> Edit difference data
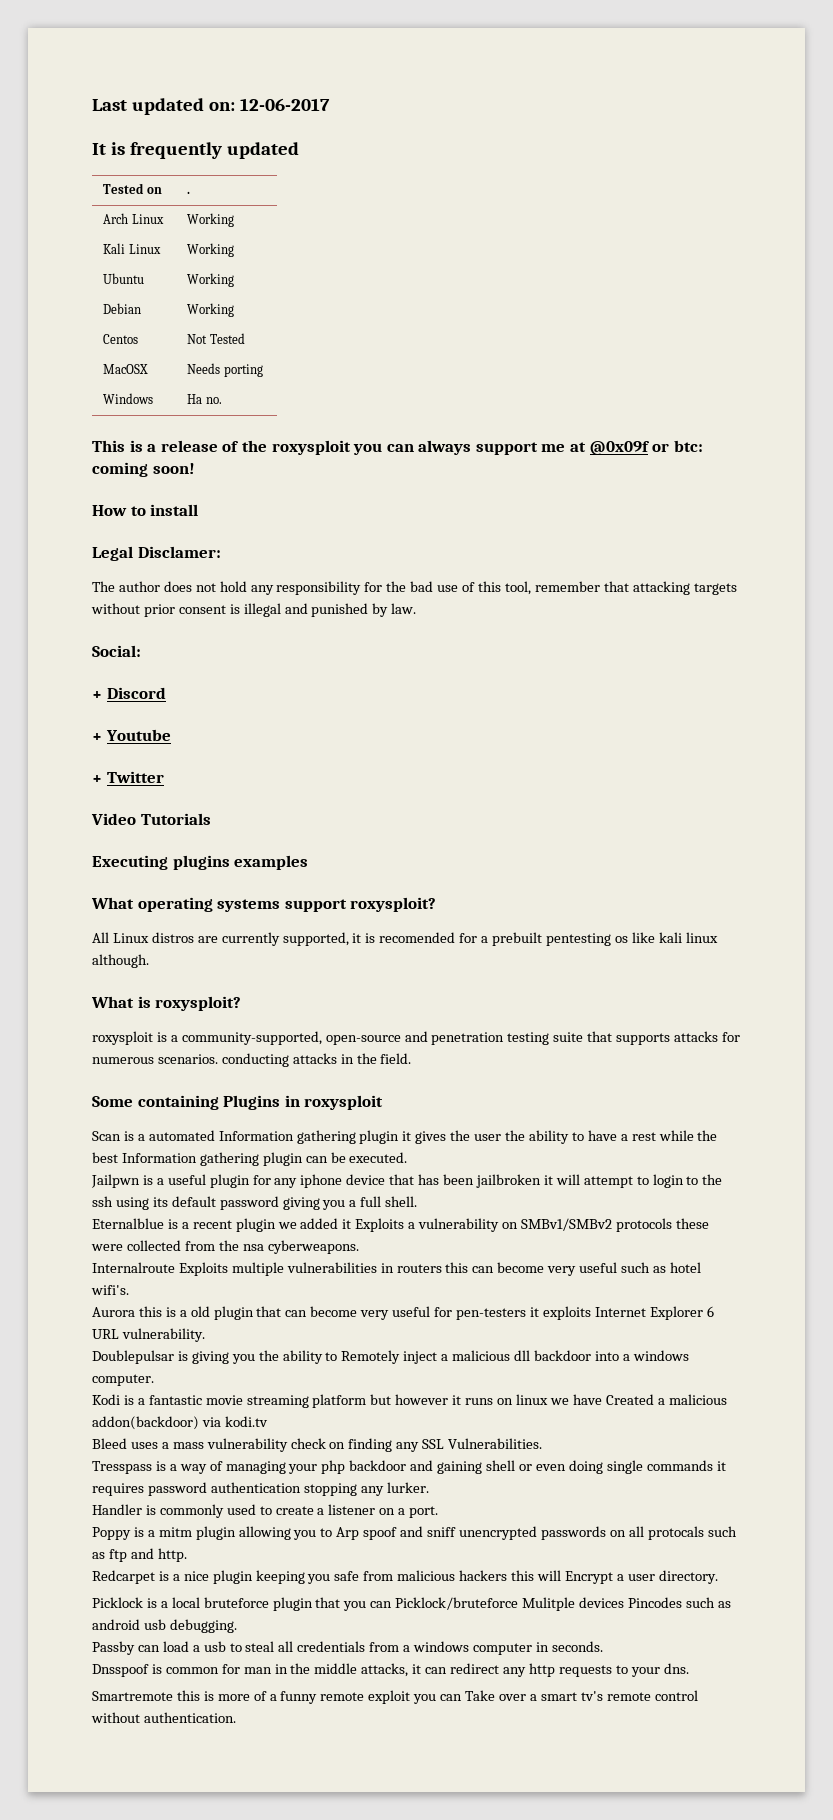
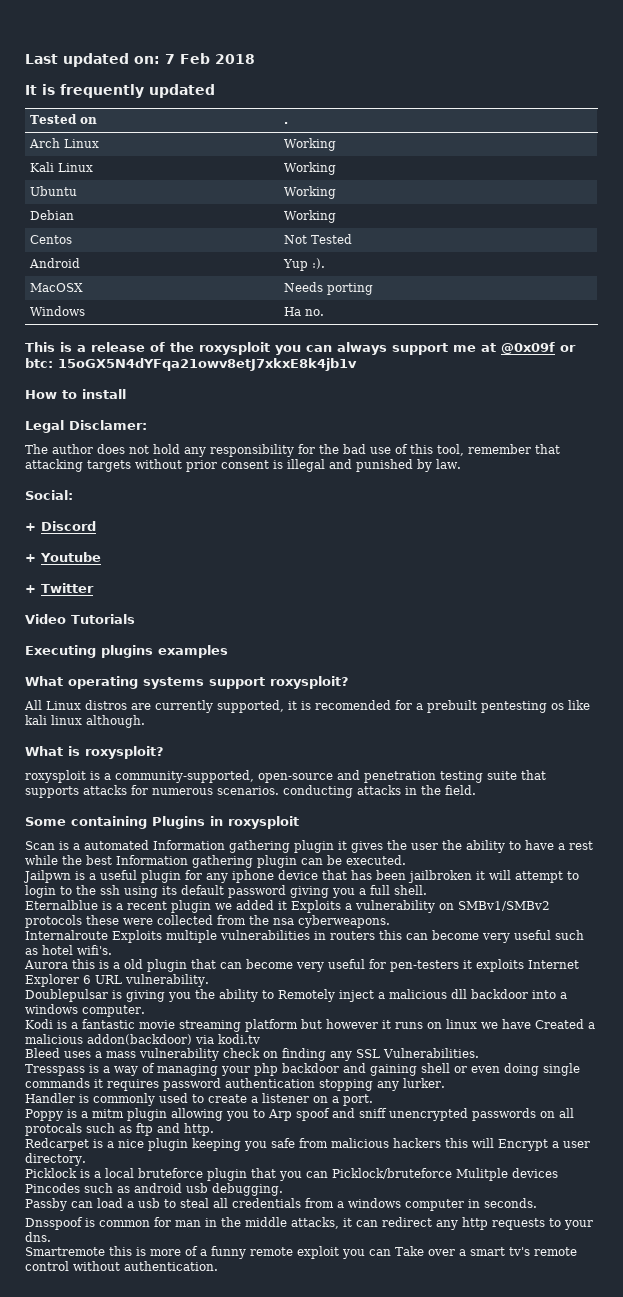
[239,98,330,111] 12-06-2017 -> [165,53,255,64] 7 Feb 2018
(245, 338) none -> [28,258,80,268] [282,258,325,271] // Android | Yup :).
[92,462,195,477] coming soon! -> [58,358,357,371] 15oGX5N4dYFqa21owv8etJ7xkxE8k4jb1v

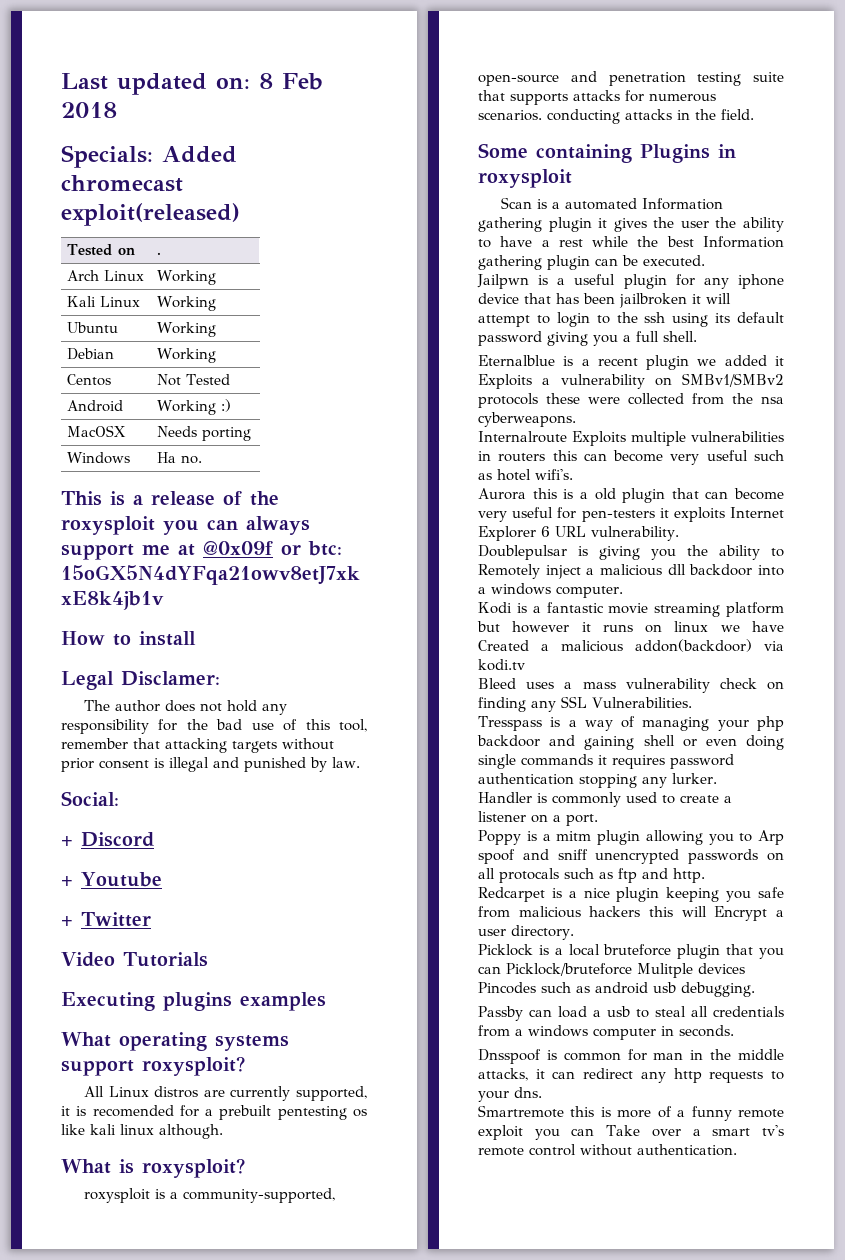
[165,54,175,64] 7 -> [259,73,273,89] 8
[25,84,215,98] It is frequently updated -> [61,145,237,168] [61,175,183,192] [61,203,240,226] Specials: Added chromecast exploit(released)
[282,258,325,271] Yup :). -> [157,399,232,415] Working :)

> ACTIVITY
After dropping every picture, transcribe each entry exactly.

> WRITTEN SOLUTION
[239,98,330,111] 12-06-2017 -> [165,53,255,64] 7 Feb 2018
(245, 338) none -> [28,258,80,268] [282,258,325,271] // Android | Yup :).
[92,462,195,477] coming soon! -> [58,358,357,371] 15oGX5N4dYFqa21owv8etJ7xkxE8k4jb1v

[165,54,175,64] 7 -> [259,73,273,89] 8
[25,84,215,98] It is frequently updated -> [61,145,237,168] [61,175,183,192] [61,203,240,226] Specials: Added chromecast exploit(released)
[282,258,325,271] Yup :). -> [157,399,232,415] Working :)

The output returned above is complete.